Below is the press release issued by the Crescent Suzuki team on Hopkins' finger:
HOPKINS HAS FINGERTOP AMPUTATED
Team Suzuki Press Office - January 14.
John Hopkins has undergone surgery to amputate the top of the middle finger on his right hand.
Following numerous surgeries and complications after his crash at the Brno MotoGP event in 2011, the Crescent Suzuki World Superbike rider is now positive that, after yesterday's operation in California, it will not adversely affect his Championship challenge this year.
He visited his consultant on Thursday and was given a set of options, the best being to remove part of the finger up to the first knuckle. This allows Hopkins to start physiotherapy in 10-11 days time and then be back on a bike in just three weeks.
Said Hopkins: "I went to see my doctor for a progress report and the news was not great. It's never good news when you have to lose a body part, but this was the best scenario all round because otherwise the situation could've dragged on for some time, with not necessarily a better result in the end.

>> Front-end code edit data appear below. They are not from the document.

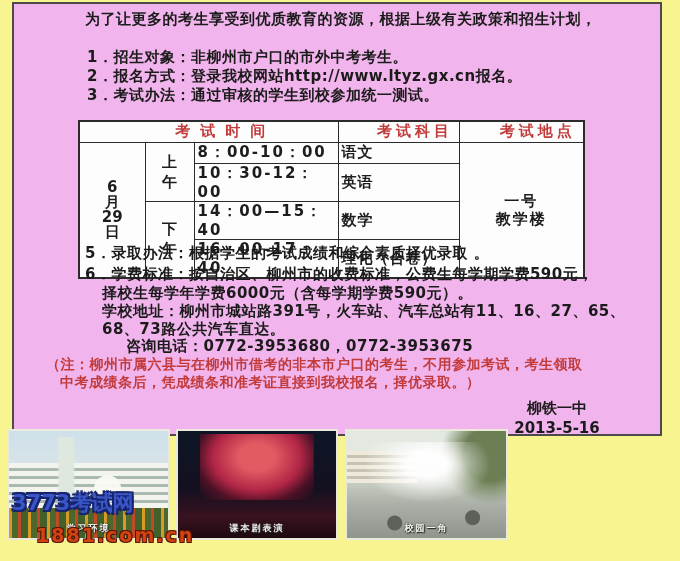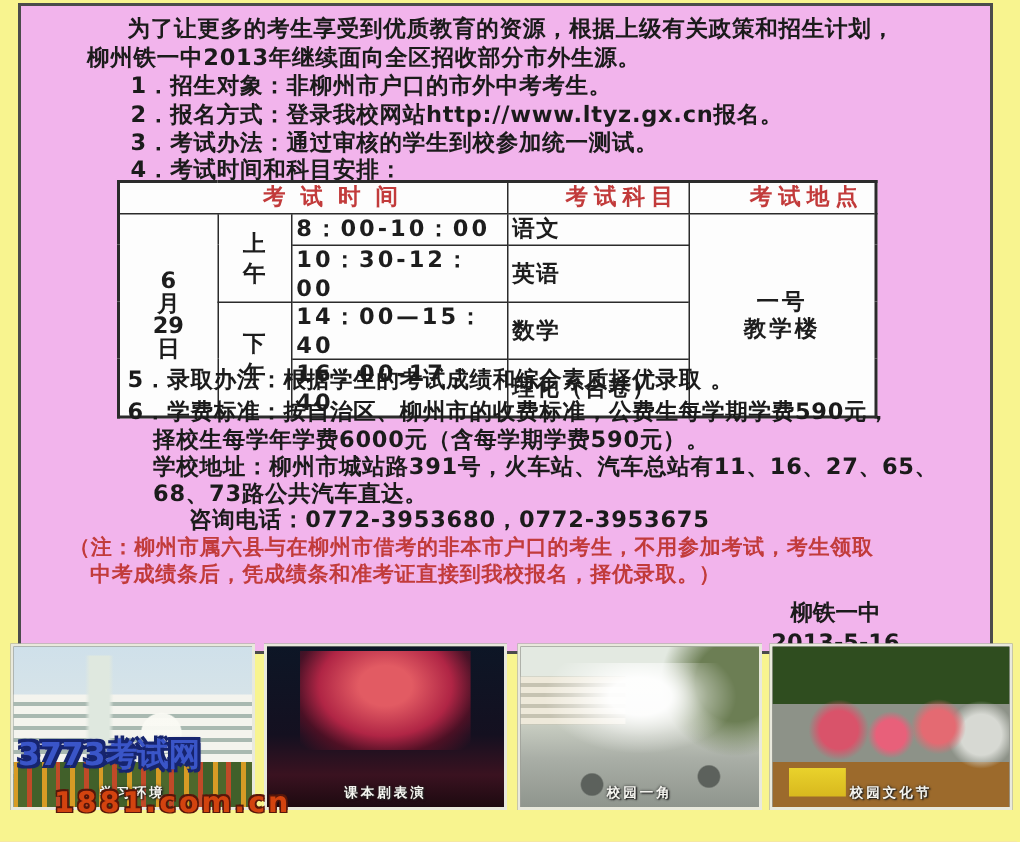"柳州铁一中2013年继续面向全区招收部分市外生源。" div.line { html: <div>柳州铁一中2013年继续面向全区招收部分市外生源。</div> -> none }
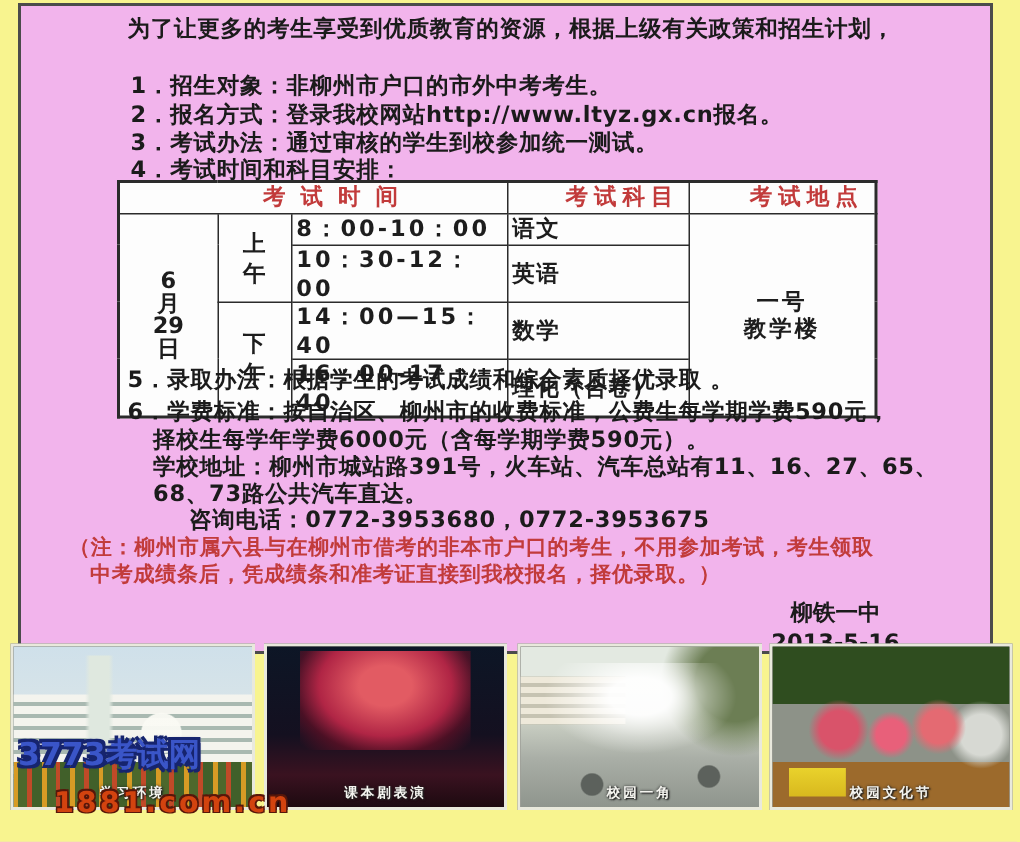"4．考试时间和科目安排：" div.line { html: <div>4．考试时间和科目安排：</div> -> none }
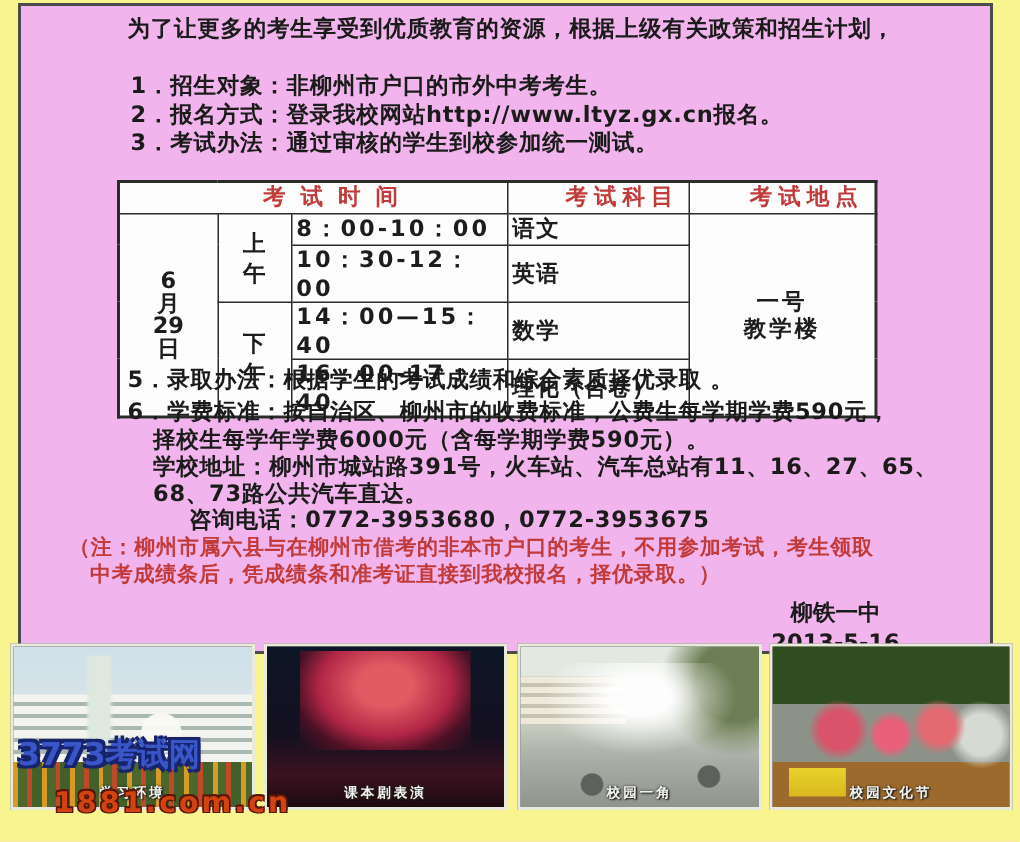"校园文化节" figure.photo { html: <figure> <div></div> <figcaption>校园文化节</figcaption> </figure> -> none }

"Apart from the actual pain of the surgery, I must say that it's feeling better already. I now have about 10 days when I cannot do any physio, but then I can start again. This is a bit of a setback, but really not too bad because I have been training and getting fit for some time now, so my base level is very good. I'll be able to train fully again soon and be able to get on a bike in three weeks, so I'm sure I'll be ok for our first tests in Australia.
"I know the bike well and I've raced at Phillip Island before, so at least I will not be starting from scratch. Our GSX-R1000 has a very good base setting and I am confident that we're not going to be struggling at the start. The level of competition is tough for sure, but I think we're going to be competitive right from the start."